And behold, the curtain of the temple was torn in two, from top to bottom. And the earth shook, and the rocks were split. The tombs also were opened. And many bodies of the saints who had fallen asleep were raised, and coming out of the tombs after his resurrection they went into the holy city and appeared to many. When the centurion and those who were with him, keeping watch over Jesus, saw the earthquake and what took place, they were filled with awe and said, “Truly this was the Son of God!” There were also many women there, looking on from a distance, who had followed Jesus from Galilee, ministering to him, among whom were Mary Magdalene and Mary the mother of James and Joseph and the mother of the sons of Zebedee.
(Matthew 27:51-56 ESV)
Yesterday we saw that even the most hard-hearted people can be affected by the gospel message when we saw the Roman centurion and his men turn to faith in Jesus for the forgiveness of their sins. But these soldiers were not the only ones at the cross when Jesus died.
Also there were many women who looked on from a distance. Unlike the Roman soldiers, these women had followed Jesus from Galilee. The twelve disciples weren’t the only ones who followed Jesus around as He preached. Many other people did including women, some of whom are specifically named in this passage [Luke 8:1-2].
It’s interesting to note that of the eleven remaining disciples (Judas had already left the group and may have already committed suicide by this time) only John is mentioned as being at the cross [John 19:26]. The other ten weren’t there.
These women showed more dedication to Jesus than His disciples, who not only promised they would never leave Him but promised they would die with Him if necessary [Matthew 26:33-35].
The disciples were afraid of being arrested for their association with Jesus. Being males they would certainly have been under more suspicion than these women. The Roman government would never have considered these women to be insurgents, even if they did follow Jesus. Therefore they could linger around without raising concern.
Their love for Jesus compelled them to support Him in His most trying time while others didn’t. It’s easy to imagine them praying for Him as He hung on the cross.
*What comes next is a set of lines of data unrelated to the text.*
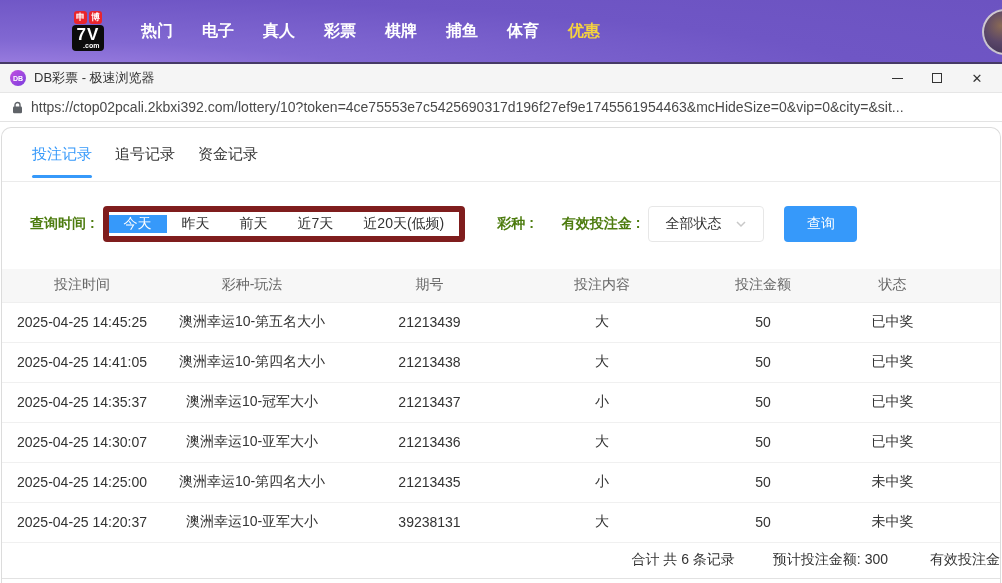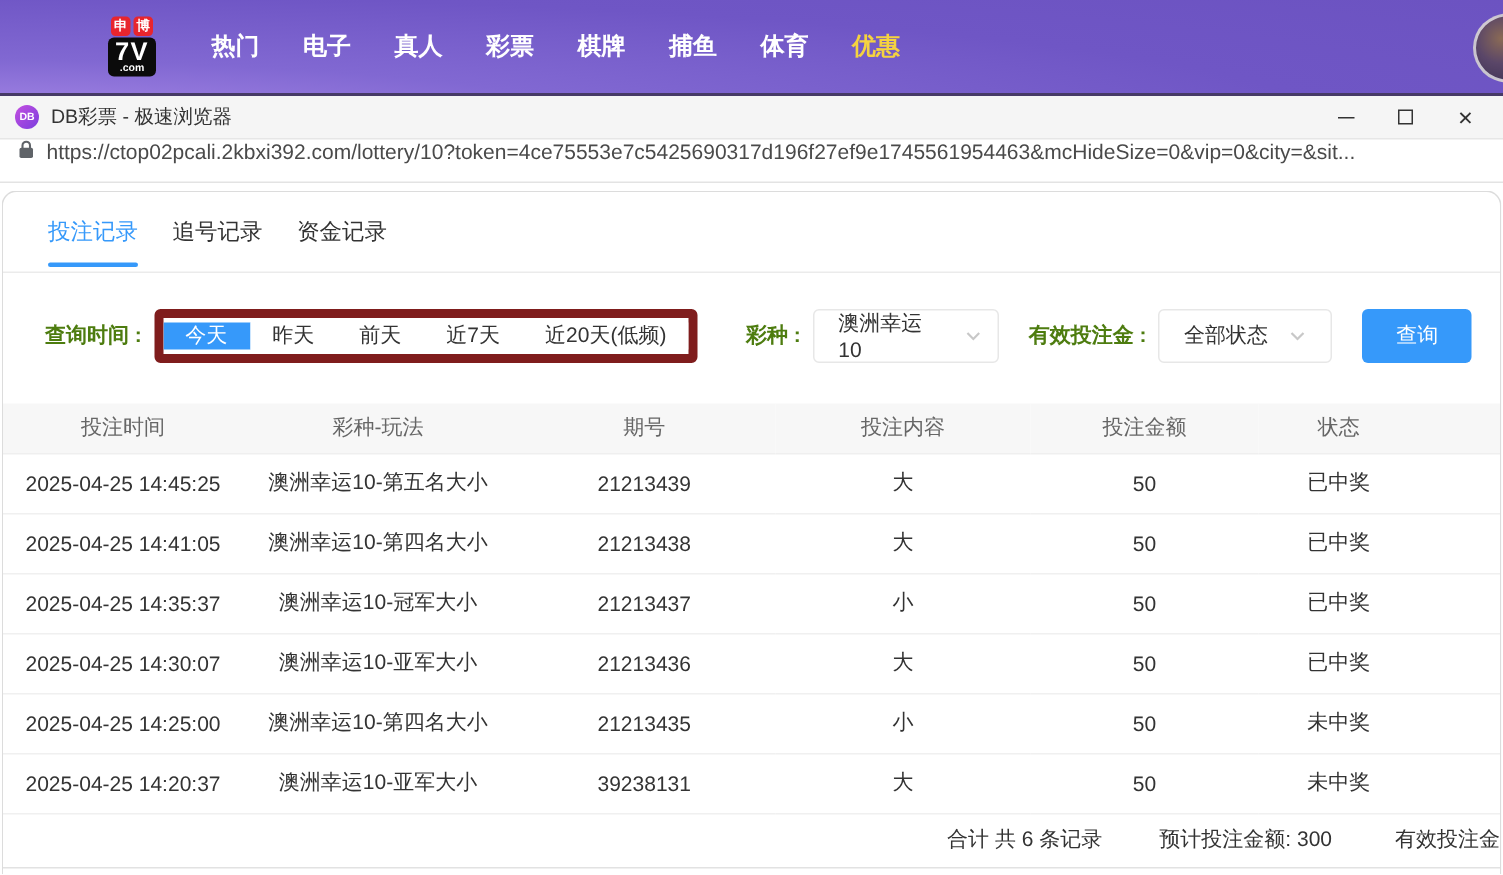--- a/index.html
+++ b/index.html
@@ -15,7 +15,7 @@
   .logo-sq { width:13px; height:13px; background:#e8252d; color:#fff; border-radius:3px;
     font-size:9px; display:flex; align-items:center; justify-content:center; font-weight:bold; }
   .logo-main { background:#0b0b0b; color:#fff; border-radius:4px; padding:1px 5px 2px;
-    display:flex; flex-direction:column; align-items:center; }
+    display:flex; flex-direction:column; align-items:flex-end; }
   .logo-7v { font-size:17px; font-weight:bold; letter-spacing:1px; }
   .logo-com { font-size:7px; font-weight:bold; margin-top:-1px; }
   .nav { display:flex; margin-left:22px; gap:29px; }

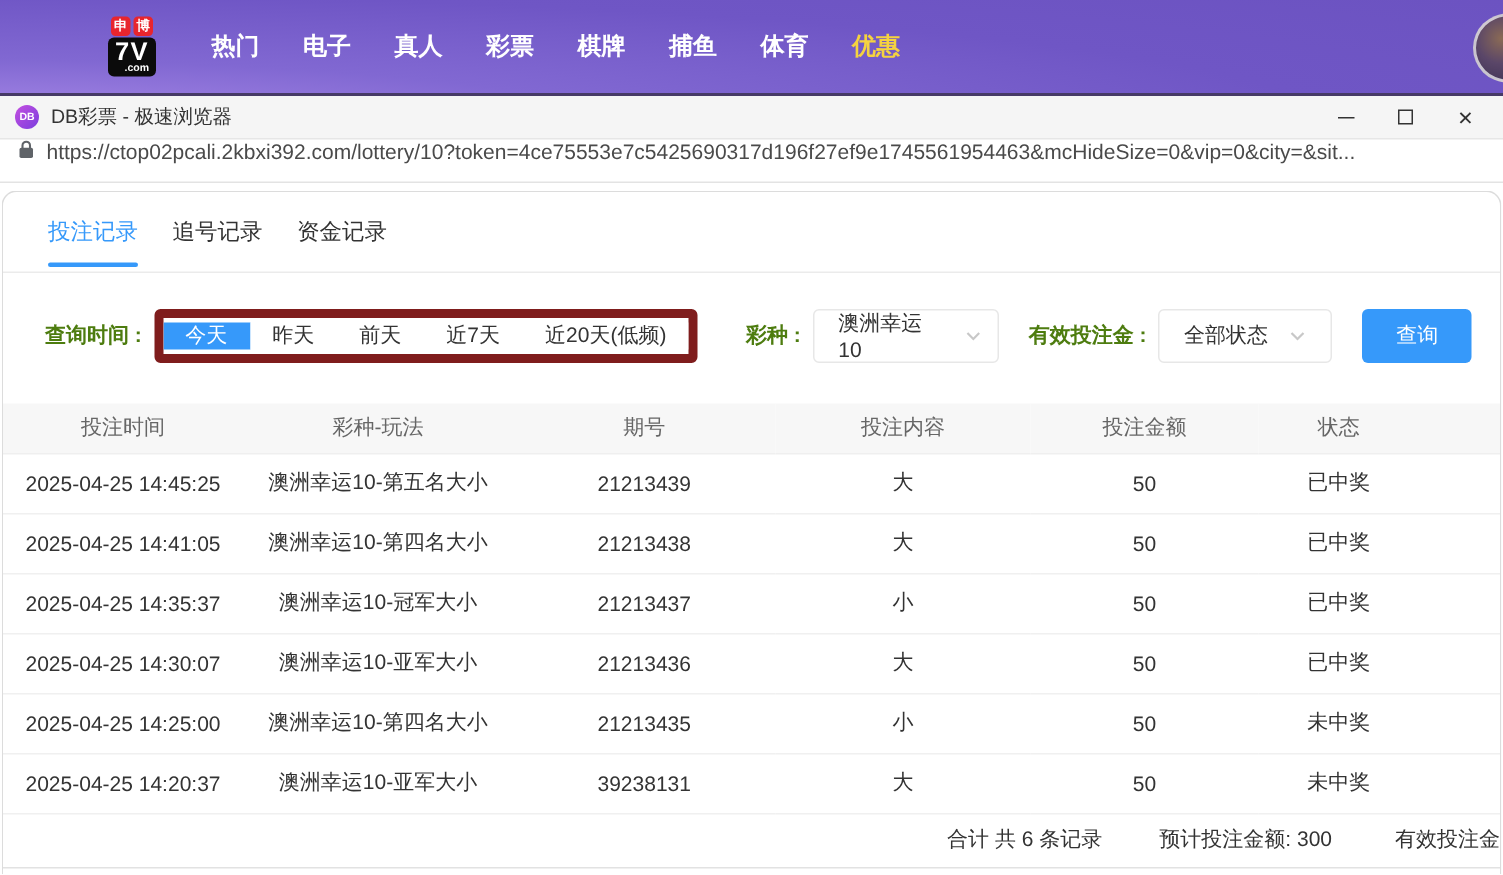--- a/index.html
+++ b/index.html
@@ -38,7 +38,7 @@
   .ic-close { font-size:13px; color:#333; line-height:1; }
 
   .urlbar { height:30px; background:#fff; border-top:1px solid #e6e6e6; border-bottom:1px solid #e3e3e3;
-    display:flex; padding:0 12px; }
+    display:flex; align-items:center; padding:0 12px; }
   .lock { margin-right:8px; display:flex; }
   .url-text { font-size:14px; color:#4a4a4a; white-space:nowrap; overflow:hidden; }
 

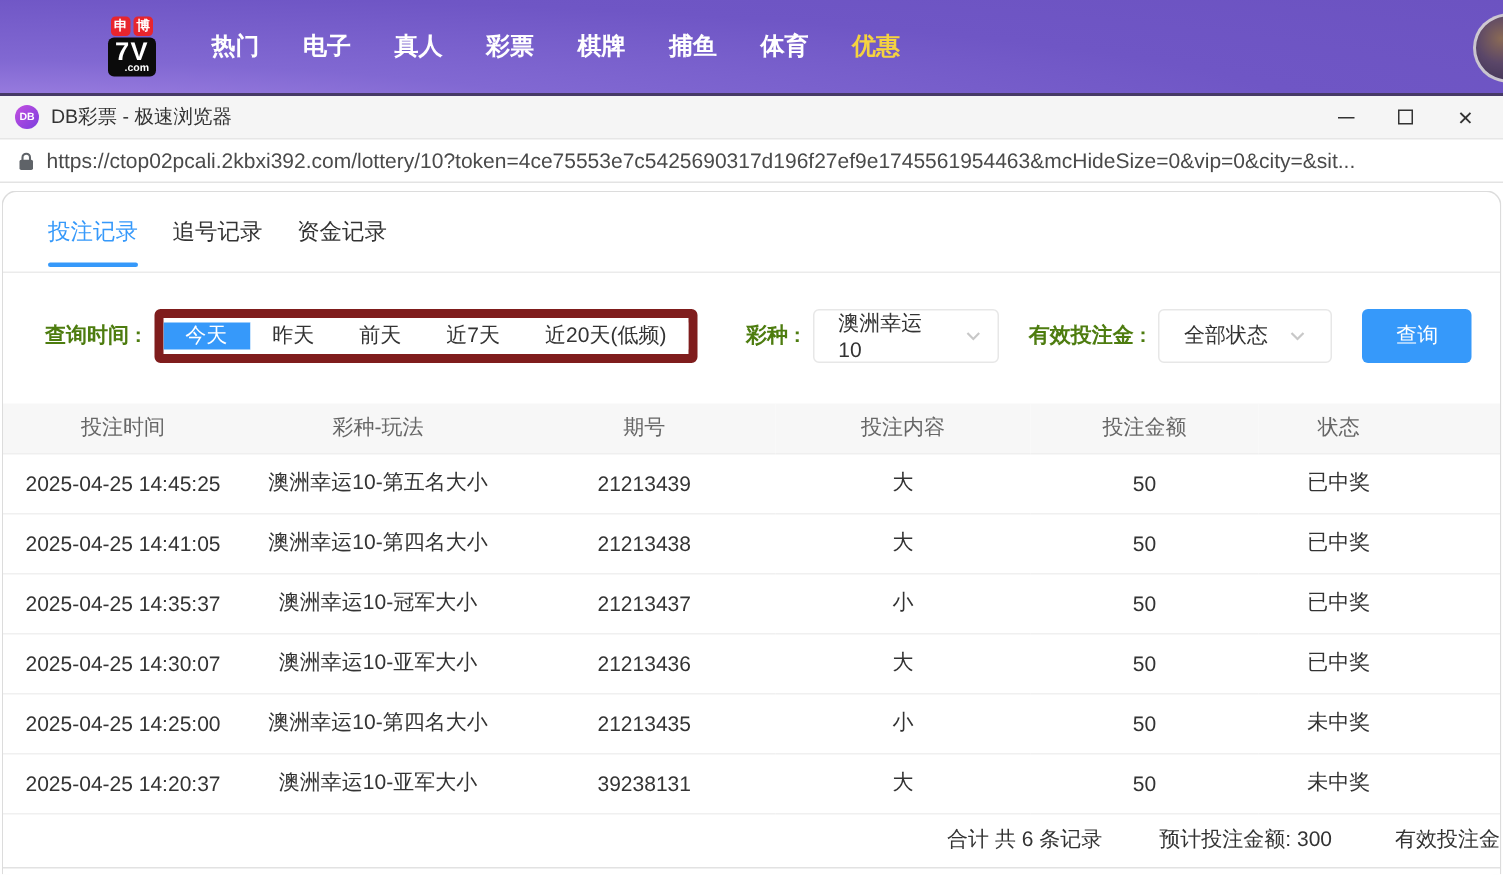--- a/index.html
+++ b/index.html
@@ -164,12 +164,6 @@
         </div>
         <span class="gap30"></span>
         <span class="flabel">彩种 :</span>
-        <div class="select sel-lottery">
-          <span class="val">澳洲幸运10</span>
-          <svg width="12" height="12" viewBox="0 0 12 12">
-              <path d="M2 4l4 4 4-4" stroke="#c8c8c8" stroke-width="1.5" fill="none"></path>
-            </svg>
-        </div>
         <span class="gap20"></span>
         <span class="flabel">有效投注金 :</span>
         <div class="select sel-status">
As a result these women served a greater purpose. After everyone else had gone home, these women were still around [Luke 23:48-49]. They saw that Jesus was dead. They saw Jesus’ body taken down from the cross and laid in the tomb [Luke 23:53-55]. They knew exactly where the tomb was and returned to it a couple of days later [Mark 15:47; Luke 24:1].
These women are our witnesses that Jesus really died. They are our proof that Jesus’ body wasn’t switched with another or that Jesus swooned on the cross (as many critics, including Muslims, profess). These women are our proof that His body was placed in a tomb whose whereabouts were known. And, as we’ll see in a few days, they are our proof that the tomb was empty three days later.
But the reason they hung around wasn’t to be witnesses for us 2,000 years later. It was because of their love for Jesus. Jesus had ministered to them in the preceding three years. He had taught them (along with all the others) and even drove out demons from Mary Magdalene [Luke 8:1-2]. They were therefore dedicated to Him.
But by doing so these women unwittingly served a greater purpose. They became the proof that Jesus died, was buried, and rose again on the third day.